§ **TASK DIRECTIONS**
How many lines in the entries below include the word "from"? Respond with the number only.

(DATASET ENTRIES Opens)

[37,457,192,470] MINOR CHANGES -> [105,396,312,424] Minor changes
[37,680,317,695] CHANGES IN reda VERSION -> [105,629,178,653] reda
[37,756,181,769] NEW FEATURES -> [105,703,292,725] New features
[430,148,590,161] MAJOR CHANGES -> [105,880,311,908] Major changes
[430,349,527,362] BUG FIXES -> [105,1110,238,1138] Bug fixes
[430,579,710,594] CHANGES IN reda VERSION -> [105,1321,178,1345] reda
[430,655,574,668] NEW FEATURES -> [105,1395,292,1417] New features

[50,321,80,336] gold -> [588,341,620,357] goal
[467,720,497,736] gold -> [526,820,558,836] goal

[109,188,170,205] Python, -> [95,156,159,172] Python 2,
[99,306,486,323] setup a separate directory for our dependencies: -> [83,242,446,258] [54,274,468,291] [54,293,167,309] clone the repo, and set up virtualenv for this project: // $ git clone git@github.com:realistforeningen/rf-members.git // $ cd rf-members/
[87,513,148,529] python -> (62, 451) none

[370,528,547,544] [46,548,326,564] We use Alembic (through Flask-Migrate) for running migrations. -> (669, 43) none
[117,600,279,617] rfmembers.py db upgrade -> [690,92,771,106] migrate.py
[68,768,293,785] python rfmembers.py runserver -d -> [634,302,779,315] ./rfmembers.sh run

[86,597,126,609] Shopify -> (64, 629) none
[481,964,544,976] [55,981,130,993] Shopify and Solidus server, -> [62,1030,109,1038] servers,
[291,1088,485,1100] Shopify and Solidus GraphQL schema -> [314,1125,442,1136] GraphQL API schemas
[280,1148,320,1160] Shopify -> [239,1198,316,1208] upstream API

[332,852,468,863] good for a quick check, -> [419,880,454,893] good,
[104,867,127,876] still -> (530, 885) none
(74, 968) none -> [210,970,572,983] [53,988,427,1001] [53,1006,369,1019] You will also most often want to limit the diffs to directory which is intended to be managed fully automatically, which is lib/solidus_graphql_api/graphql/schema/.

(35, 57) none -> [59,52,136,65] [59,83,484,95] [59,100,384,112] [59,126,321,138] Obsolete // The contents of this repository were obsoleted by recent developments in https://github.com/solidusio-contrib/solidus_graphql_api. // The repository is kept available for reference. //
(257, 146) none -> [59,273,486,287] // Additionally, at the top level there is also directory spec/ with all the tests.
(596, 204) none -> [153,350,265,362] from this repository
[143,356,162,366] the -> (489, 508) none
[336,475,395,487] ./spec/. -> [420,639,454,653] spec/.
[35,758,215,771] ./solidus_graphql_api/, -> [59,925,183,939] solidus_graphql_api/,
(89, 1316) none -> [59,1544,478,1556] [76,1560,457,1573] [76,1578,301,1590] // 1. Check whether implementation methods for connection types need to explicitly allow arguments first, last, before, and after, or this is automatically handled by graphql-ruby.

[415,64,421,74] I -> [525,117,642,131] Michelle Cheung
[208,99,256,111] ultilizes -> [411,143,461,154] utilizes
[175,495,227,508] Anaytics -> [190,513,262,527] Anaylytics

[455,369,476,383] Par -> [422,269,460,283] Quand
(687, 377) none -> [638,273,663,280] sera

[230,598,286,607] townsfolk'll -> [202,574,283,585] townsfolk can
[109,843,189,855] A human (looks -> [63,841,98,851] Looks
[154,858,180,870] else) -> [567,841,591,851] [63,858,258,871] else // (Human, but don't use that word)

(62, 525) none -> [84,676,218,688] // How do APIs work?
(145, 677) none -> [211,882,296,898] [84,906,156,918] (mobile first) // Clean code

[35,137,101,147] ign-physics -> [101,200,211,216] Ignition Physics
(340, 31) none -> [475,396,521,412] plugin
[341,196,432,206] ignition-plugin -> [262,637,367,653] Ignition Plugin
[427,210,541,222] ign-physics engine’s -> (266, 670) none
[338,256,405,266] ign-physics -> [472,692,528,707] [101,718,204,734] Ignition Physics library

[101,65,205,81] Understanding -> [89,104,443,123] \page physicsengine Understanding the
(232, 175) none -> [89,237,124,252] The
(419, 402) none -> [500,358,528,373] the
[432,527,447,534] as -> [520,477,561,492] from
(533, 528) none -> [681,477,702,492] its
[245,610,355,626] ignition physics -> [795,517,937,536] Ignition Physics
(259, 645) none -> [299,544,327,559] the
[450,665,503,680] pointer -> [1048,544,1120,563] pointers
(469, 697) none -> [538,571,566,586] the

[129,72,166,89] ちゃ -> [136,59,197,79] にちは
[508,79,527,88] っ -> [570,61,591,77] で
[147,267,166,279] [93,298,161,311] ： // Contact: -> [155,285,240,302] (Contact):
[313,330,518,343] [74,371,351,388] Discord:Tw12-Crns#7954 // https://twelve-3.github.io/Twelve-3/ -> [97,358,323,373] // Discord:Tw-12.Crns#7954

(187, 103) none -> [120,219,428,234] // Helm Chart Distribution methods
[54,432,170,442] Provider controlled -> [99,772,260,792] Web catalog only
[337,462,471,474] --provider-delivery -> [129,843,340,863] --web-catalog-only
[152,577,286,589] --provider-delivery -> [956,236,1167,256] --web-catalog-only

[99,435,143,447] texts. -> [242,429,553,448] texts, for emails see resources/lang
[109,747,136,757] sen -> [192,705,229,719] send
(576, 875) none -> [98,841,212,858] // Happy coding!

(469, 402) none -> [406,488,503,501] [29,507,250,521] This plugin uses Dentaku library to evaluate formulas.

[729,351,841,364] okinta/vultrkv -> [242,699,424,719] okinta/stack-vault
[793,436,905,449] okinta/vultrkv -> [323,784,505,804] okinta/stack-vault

(DATASET ENTRIES Closes)

§ **SOLUTION TO THIS PROBLEM**
2